Although breathalyzers are commonly used to indicate intoxication in drunk driving cases, they aren't 100% accurate. If you've been charged with a DUI/DWI, understanding when breathalyzers can provide false readings may be crucial to your defense.
How Does a Breathalyzer Work?
A breathalyzer, whether you're referring to the portable version used on the side of the road or the more sophisticated version used in a police station, measures the amount of alcohol in exhaled air. It attempts to provide an estimation of your blood alcohol content (BAC), but only an actual blood test can give this reading.
What Causes Inaccurate Results?
Studies have shown that breathalyzer readings vary at least 15% from actual blood alcohol levels, with 23% of subjects having breathalyzer results giving readings that are in excess of their true blood alcohol levels.

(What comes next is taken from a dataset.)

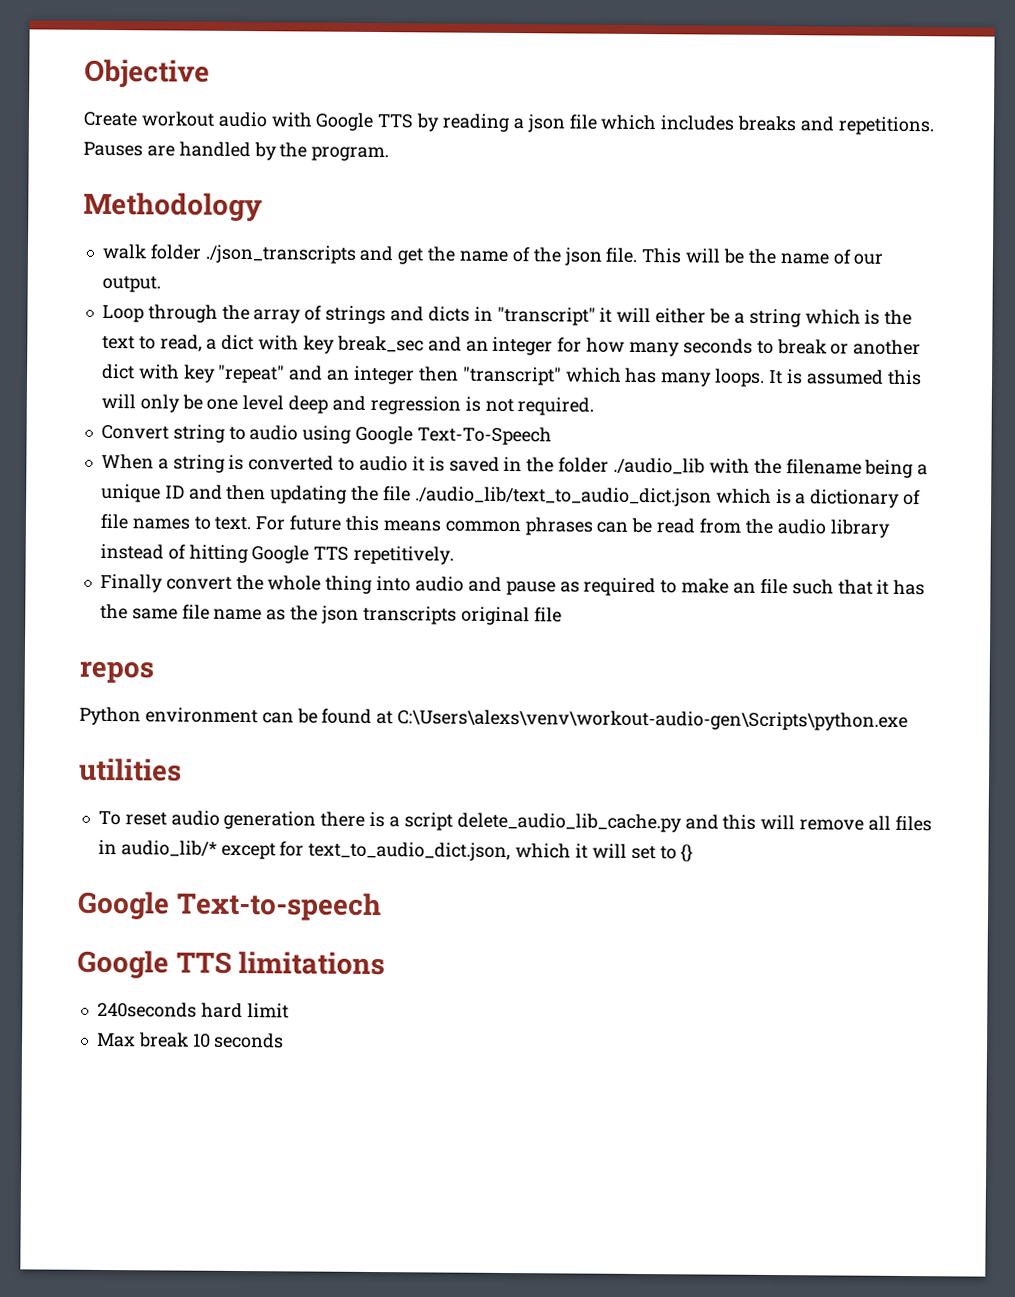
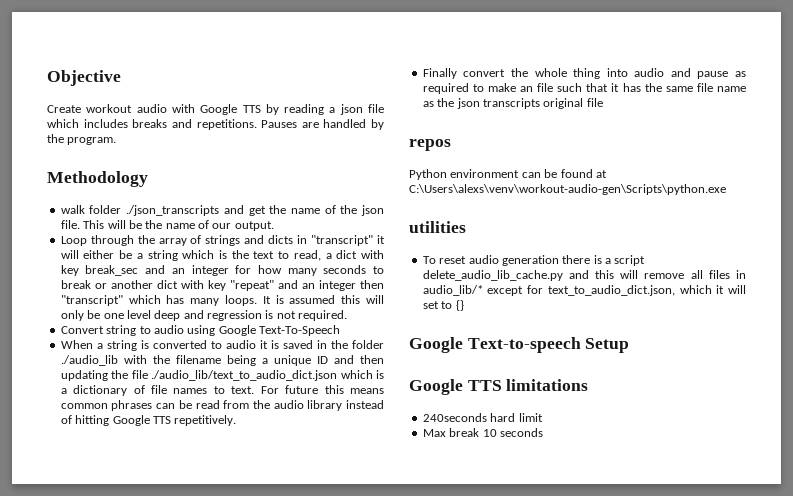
- Google Text-to-speech
+ Google Text-to-speech Setup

Some of the many factors that can cause an inaccurate reading include:
- Burping or suffering from acid reflux
- Using mouthwash
- Following a low-carb diet, such as the Atkins diet or Paleo diet
- Suffering from hypoglycemia
- Recently taking certain prescription medications
- Body temperature
- Breathing rate
- Operator error
- Improper calibration of the machine
Law enforcement officers are well aware that breathalyzer tests are vulnerable to error. For this reason, many officers will take several readings to try to obtain a more consistent result. Unfortunately, even multiple readings don't necessarily guarantee the accuracy of the test.
When Should You Challenge the Test Results?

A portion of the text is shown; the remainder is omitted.